Orrick named Instinctive Drowning after a term coined by Francesco A. Pia, Ph.D., describing what people actually do when they drown. Unlike in Hollywood portrayals, people can’t splash around, wave, or call for help—not as their respiratory system is being submerged underwater. In fact, they appear just fine from even 10 feet away. When Orrick found an article explaining this on Facebook, he saw a useful metaphor both for how he feels sometimes, and how substance abuse can overtake people.

The album title was ringing in his mind when he connected with Illpoetic, producer (Dwele, Slum Village) and co-owner of San Diego music store Beat Box Records. At first, Orrick wanted to rap to what he heard from Bon Iver and Sufjan Stevens—the sort of flowery, folkish instrumentals that dominated mid ‘00s indie rock. But Illpoetic ended up sampling obscure psych-punk 45s, making Instinctive Drowning feel more turbulent than Orrick’s past work.

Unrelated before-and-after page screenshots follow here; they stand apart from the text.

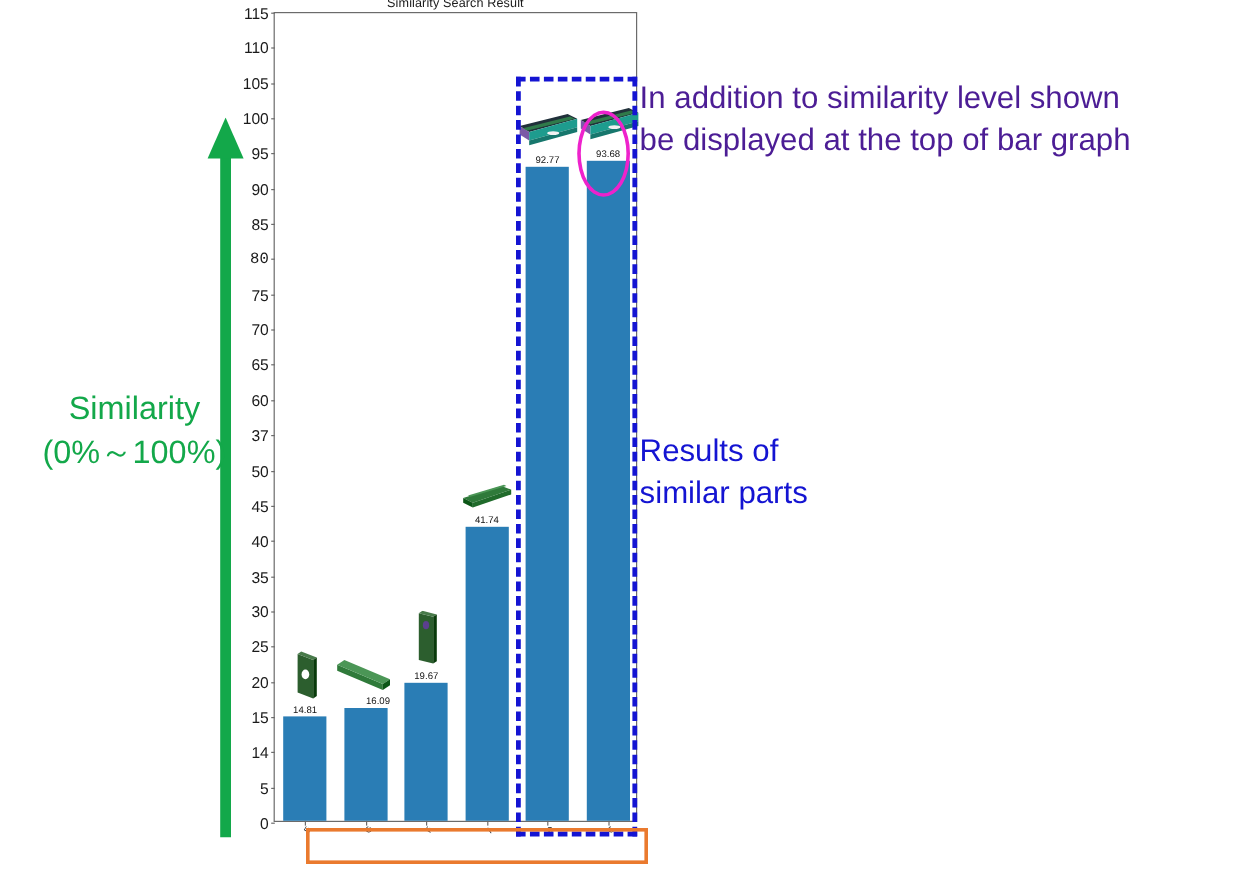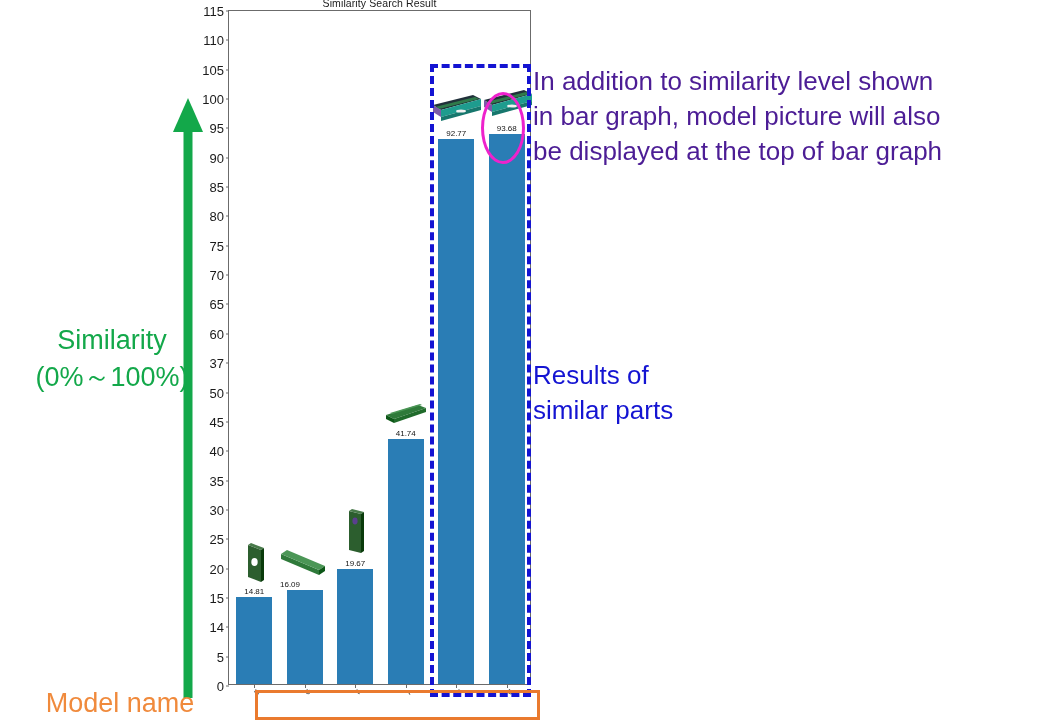--- a/index.html
+++ b/index.html
@@ -245,7 +245,6 @@
 
   <div id="magenta-note">
     <div>In addition to similarity level shown</div>
-    <div>in bar graph, model picture will also</div>
     <div>be displayed at the top of bar graph</div>
   </div>
 

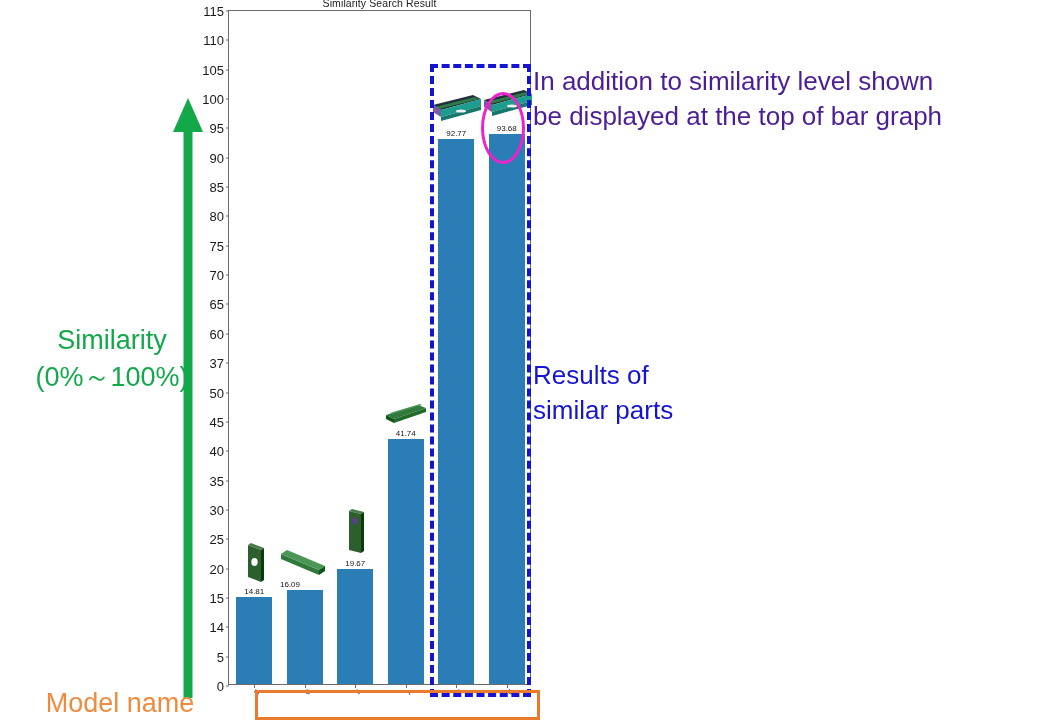--- a/index.html
+++ b/index.html
@@ -151,7 +151,7 @@
           <div class="ytick-mark" style="top: 264.13px;"></div>
           <div class="ytick" style="top: 234.783px;">75</div>
           <div class="ytick-mark" style="top: 234.783px;"></div>
-          <div class="ytick" style="top: 205.435px;">80</div>
+          <div class="ytick" style="top: 205.435px; font-family: Liberation Mono, monospace;">80</div>
           <div class="ytick-mark" style="top: 205.435px;"></div>
           <div class="ytick" style="top: 176.087px;">85</div>
           <div class="ytick-mark" style="top: 176.087px;"></div>

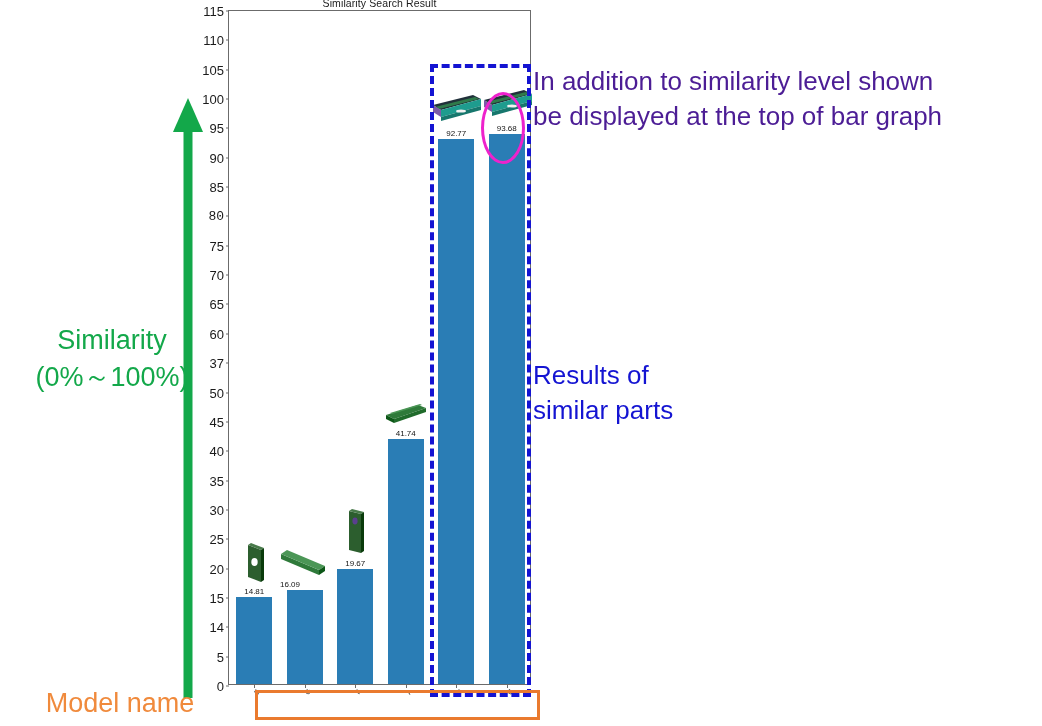--- a/index.html
+++ b/index.html
@@ -180,7 +180,7 @@
           <div class="xtick" style="left: 25.25px;">E</div>
           <div class="xtick-mark" style="left: 25.25px;"></div>
           <div class="bar" title="G: 16.09" style="left: 57.57px; width: 36.36px; height: 94.4413px; background: rgb(42, 125, 181);"></div>
-          <div class="bar-value" style="left: 61px; top: 568.559px;">16.09</div>
+          <div class="bar-value" style="left: 86px; top: 568.559px;">16.09</div>
           <div class="thumb" style="left: 75.75px; top: 536.559px;"><svg width="52" height="30" viewBox="0 0 52 30">
       <polygon points="2,6 40,22 40,27 2,11" fill="#2f7a3a"></polygon>
       <polygon points="2,6 8,2 46,18 40,22" fill="#4b9656"></polygon>

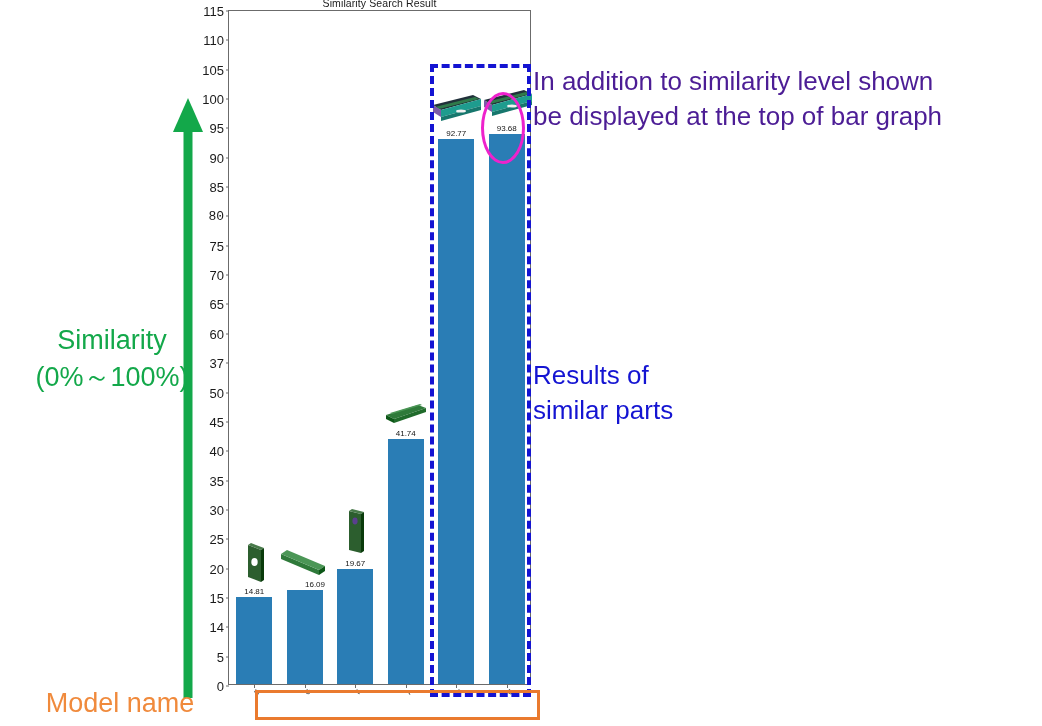--- a/index.html
+++ b/index.html
@@ -110,7 +110,6 @@
     <div>(0%～100%)</div>
   </div>
 
-  <div id="orange-note">Model name</div>
 
   <div id="figure">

“With Look What This World Did to Us, I produced four tracks on that record,” the rapper says. “I’m not a producer. If I’m making a beat, I’m just going to chop up a sample, throw some drums on it, and that’s going to be the end of it. I wanted to do something that was bigger, more musical, a little riskier. To do that, I needed beats that had more dynamics than just two 16-bar verses and hook kind of thing. I got that from Illpoetic.”

“Gin & Tonic” is one of Instinctive Drowning’s rare moments in peace. In the outro, even after a drink of Seagram’s and diet tonic, Orrick counts his blessings—his father, three brothers, and girlfriend Kath. “I want my friends to be happy, my generation to be happy, for Mello to be happy, Illpoetic, and Charlie to be happy.”

You’d be foolish not to believe him.

“I think people deal with [depression] so much that they try to hide it,” he says. “Especially in hip-hop, where sometimes it can be hyper-masculine—you got to be a tough guy and all this shit. But it’s a pretty universal thing. To have that perspective of knowing not to be afraid of it, as bad as it can be sometimes, has made me who I am and gave me the ability to create.”